-- Work request --
When you transcribe the entries below, begin at their first line and stop after the line containing "(593, 678) none"; pictures stay out.

(Data for the task begins)

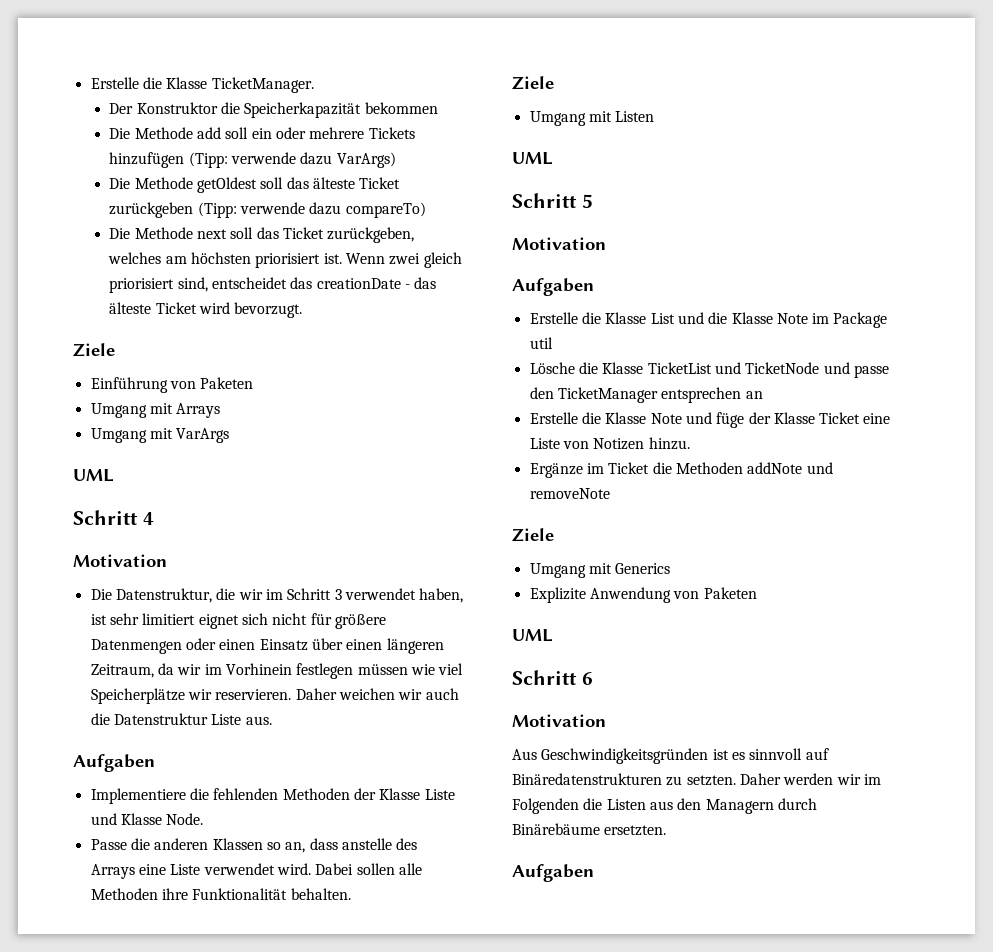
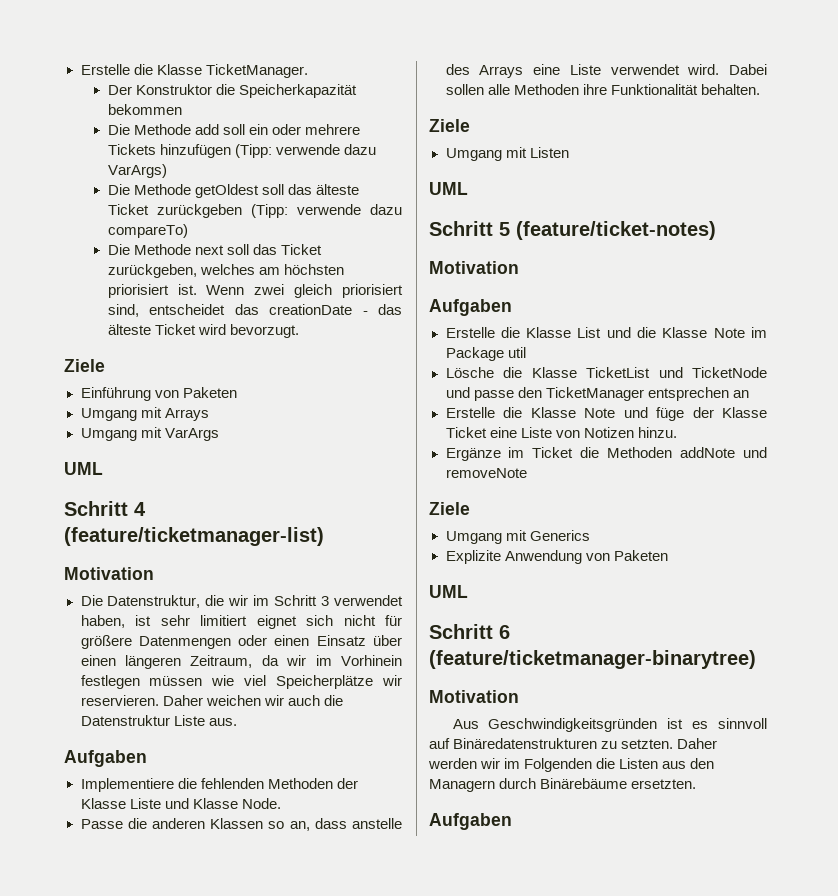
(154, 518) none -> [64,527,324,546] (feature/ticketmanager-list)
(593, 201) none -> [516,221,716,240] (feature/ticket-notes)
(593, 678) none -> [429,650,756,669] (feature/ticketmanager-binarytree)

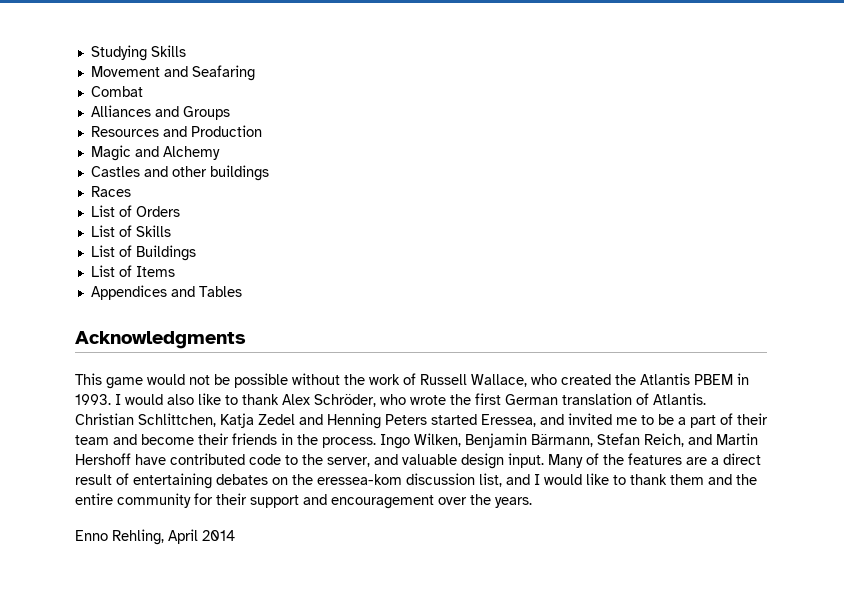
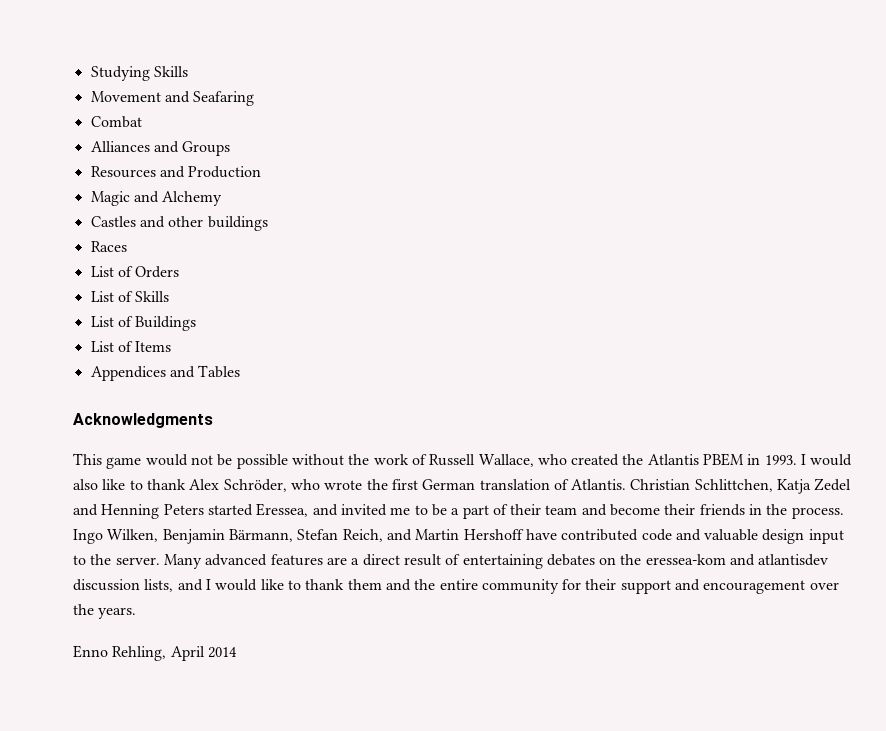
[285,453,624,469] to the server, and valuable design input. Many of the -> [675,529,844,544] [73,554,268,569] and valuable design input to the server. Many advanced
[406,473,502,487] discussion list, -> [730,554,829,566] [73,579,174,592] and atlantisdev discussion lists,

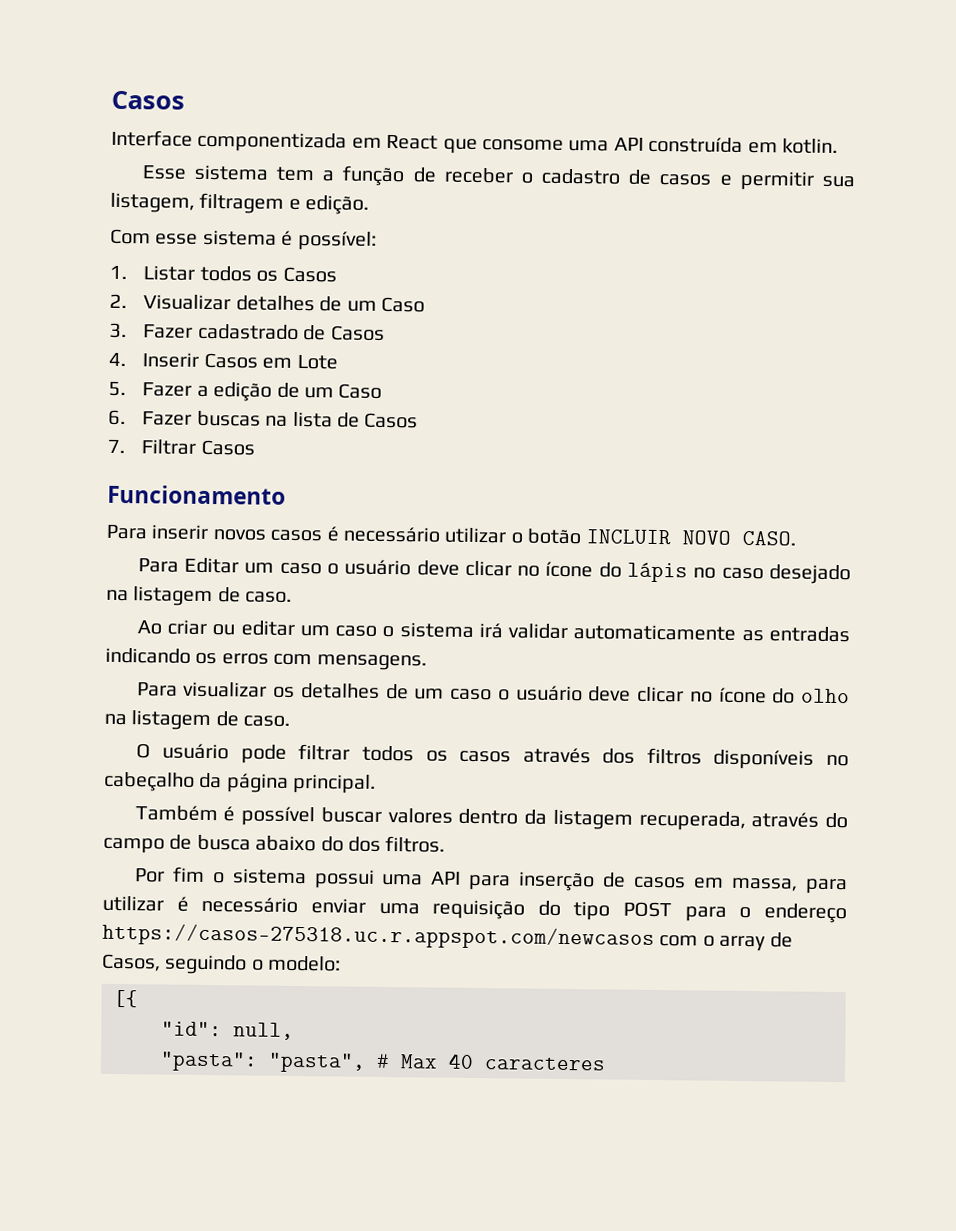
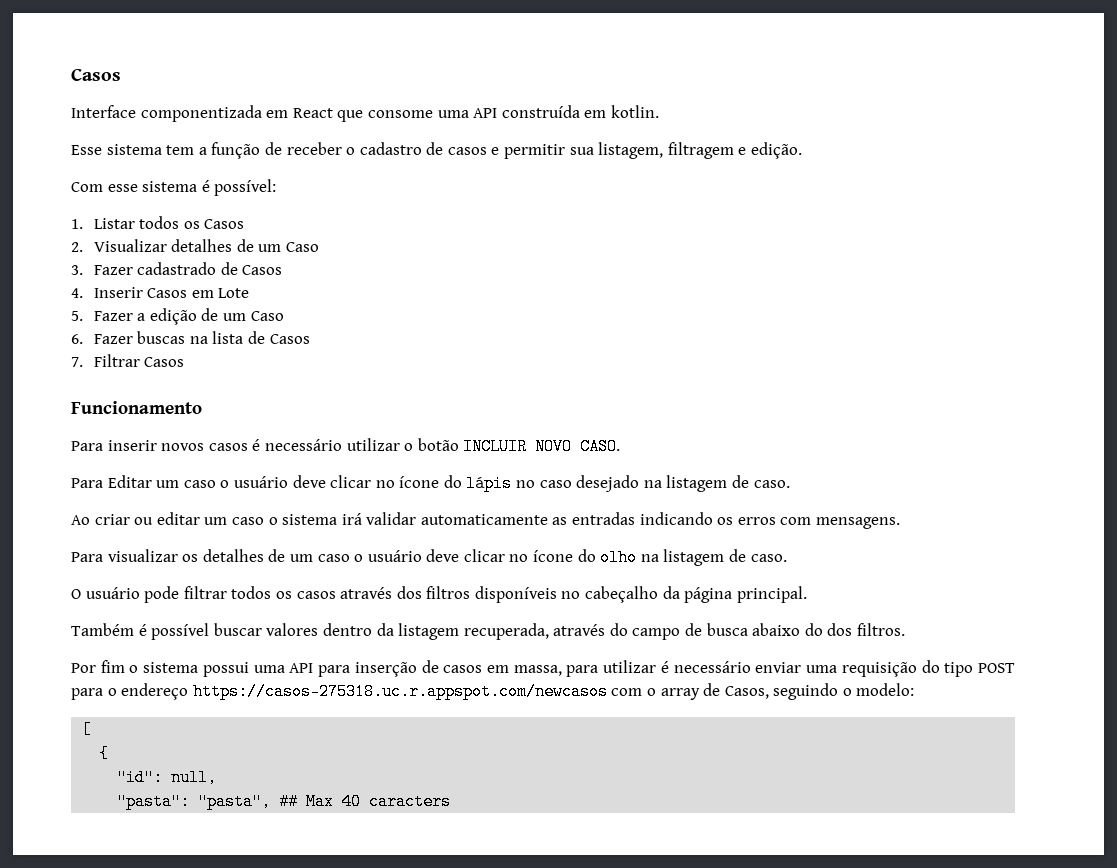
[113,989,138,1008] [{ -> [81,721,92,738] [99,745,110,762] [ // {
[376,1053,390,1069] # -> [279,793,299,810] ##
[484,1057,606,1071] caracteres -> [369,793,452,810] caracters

(Data for the task ends)

-- Exercise answer --
(154, 518) none -> [64,527,324,546] (feature/ticketmanager-list)
(593, 201) none -> [516,221,716,240] (feature/ticket-notes)
(593, 678) none -> [429,650,756,669] (feature/ticketmanager-binarytree)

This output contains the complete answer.